» **Directions for this task**
The entries shown here must be retyped in full, with no pictures included.

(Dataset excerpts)
- - - -

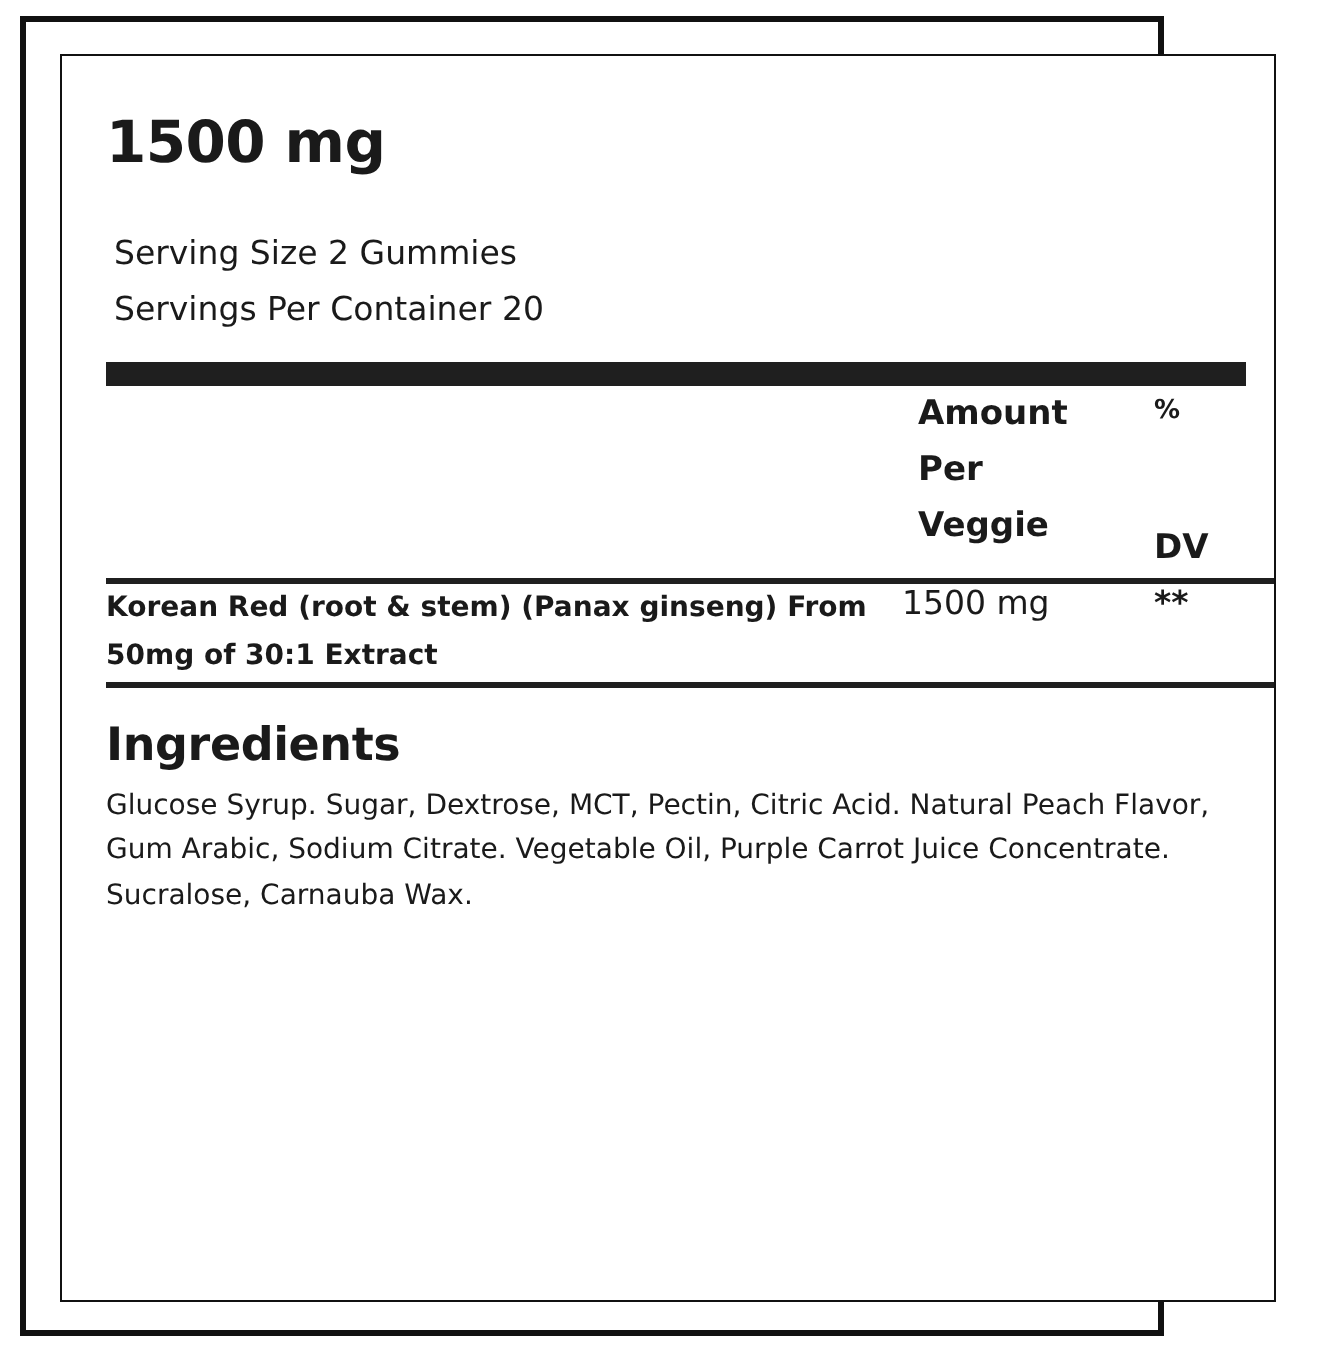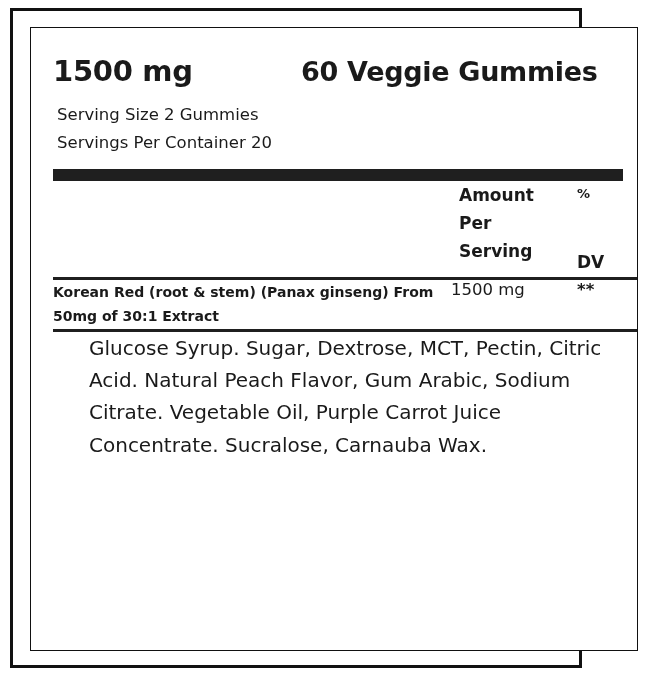"60 Veggie Gummies" div.count { html: <div>60 Veggie Gummies</div> -> none }
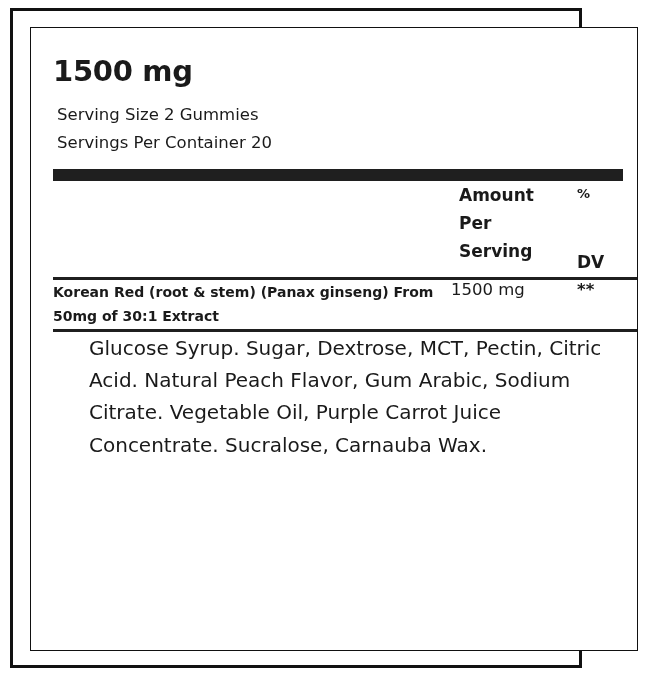"Serving Size 2 Gummies" .serving-line { margin-top: 14px -> 26px }
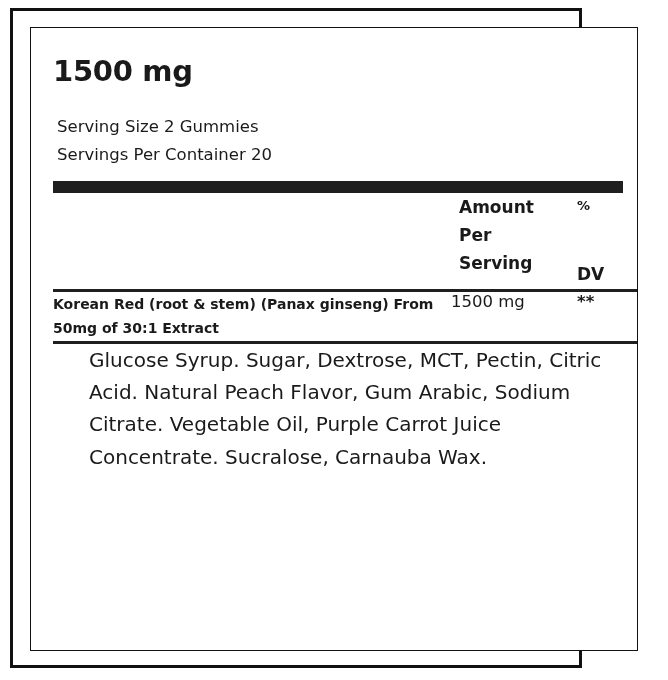"Serving" span { text: Serving -> Veggie }
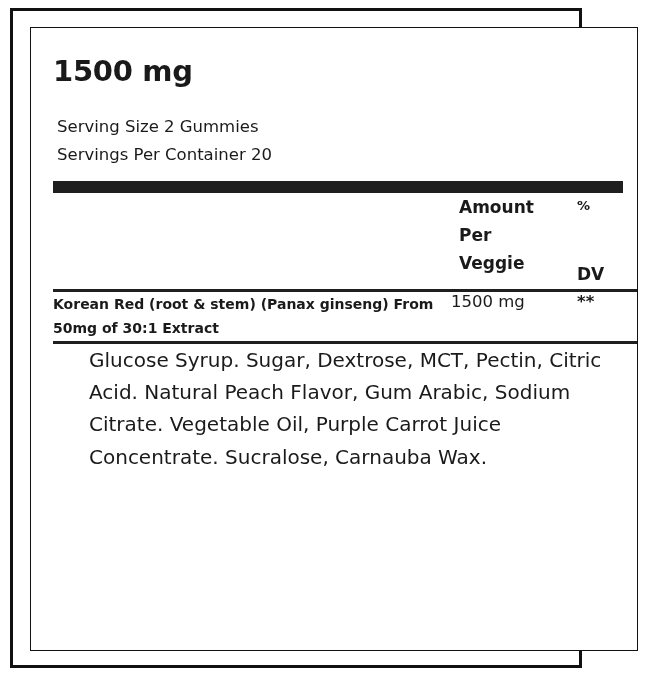"Ingredients" div.ingredients-title { html: none -> <div>Ingredients</div> }
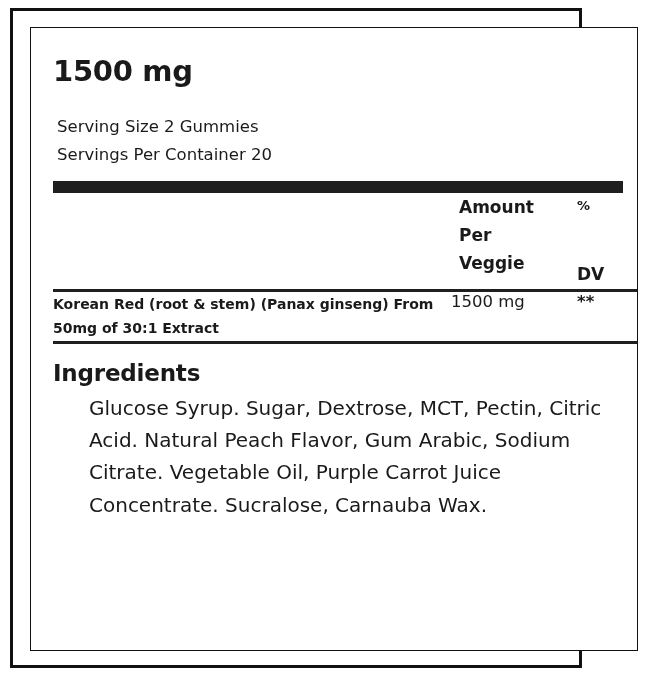"Glucose Syrup. Sugar, Dextrose, MCT," .ingredients-body { font-size: 20px -> 14px; margin-left: 36px -> none }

- - - -

» **Exercise answer**
"60 Veggie Gummies" div.count { html: <div>60 Veggie Gummies</div> -> none }
"Serving Size 2 Gummies" .serving-line { margin-top: 14px -> 26px }
"Serving" span { text: Serving -> Veggie }
"Ingredients" div.ingredients-title { html: none -> <div>Ingredients</div> }
"Glucose Syrup. Sugar, Dextrose, MCT," .ingredients-body { font-size: 20px -> 14px; margin-left: 36px -> none }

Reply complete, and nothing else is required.